Leaving the pictures aside, return all of the data below exactly.

---------- THE DATA ----------

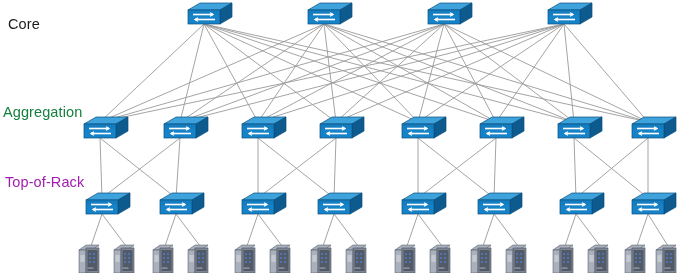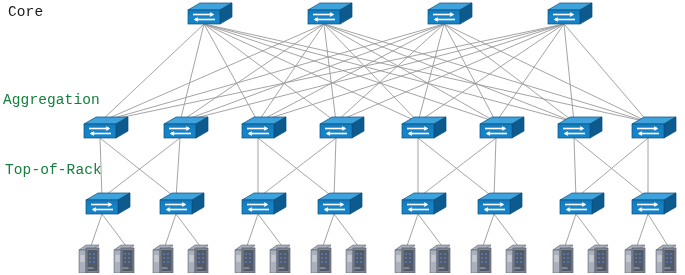--- a/index.html
+++ b/index.html
@@ -14,11 +14,12 @@
   #links{position:absolute;left:0;top:0;width:685px;height:275px;}
   .tier-label{
     position:absolute;
-    font-family:Liberation Mono, monospace;
+    font-family:Liberation Sans, sans-serif;
     font-size:14.5px;
     color:#1a1a1a;
     white-space:nowrap;
     letter-spacing:0.1px;
+    margin-top:12px;
   }
   .node{position:absolute;}
   .switch svg, .server svg{display:block;}

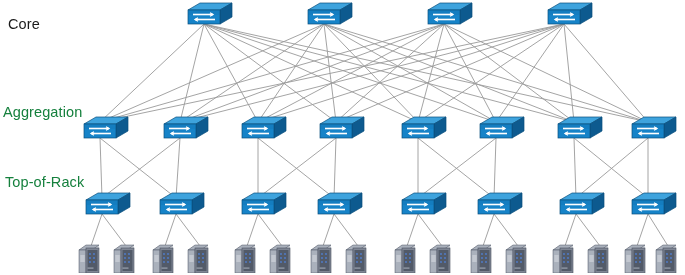--- a/index.html
+++ b/index.html
@@ -99,7 +99,7 @@
   <div id="labels">
       <div class="tier-label" style="left: 8px; top: 4px; color: rgb(26, 26, 26);">Core</div>
       <div class="tier-label" style="left: 3px; top: 92px; color: #15803d;">Aggregation</div>
-      <div class="tier-label" style="left: 5px; top: 162px; color: #15803d;">Top-of-Rack</div>
+      <div class="tier-label" style="left: 5px; top: 162px; color: #a21caf;">Top-of-Rack</div>
     </div>
   <div id="nodes">
       <div class="node switch" style="left: 186px; top: 2px; width: 48px; height: 24px;">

----------

TASK RESPONSE:
--- a/index.html
+++ b/index.html
@@ -14,11 +14,12 @@
   #links{position:absolute;left:0;top:0;width:685px;height:275px;}
   .tier-label{
     position:absolute;
-    font-family:Liberation Mono, monospace;
+    font-family:Liberation Sans, sans-serif;
     font-size:14.5px;
     color:#1a1a1a;
     white-space:nowrap;
     letter-spacing:0.1px;
+    margin-top:12px;
   }
   .node{position:absolute;}
   .switch svg, .server svg{display:block;}

--- a/index.html
+++ b/index.html
@@ -99,7 +99,7 @@
   <div id="labels">
       <div class="tier-label" style="left: 8px; top: 4px; color: rgb(26, 26, 26);">Core</div>
       <div class="tier-label" style="left: 3px; top: 92px; color: #15803d;">Aggregation</div>
-      <div class="tier-label" style="left: 5px; top: 162px; color: #15803d;">Top-of-Rack</div>
+      <div class="tier-label" style="left: 5px; top: 162px; color: #a21caf;">Top-of-Rack</div>
     </div>
   <div id="nodes">
       <div class="node switch" style="left: 186px; top: 2px; width: 48px; height: 24px;">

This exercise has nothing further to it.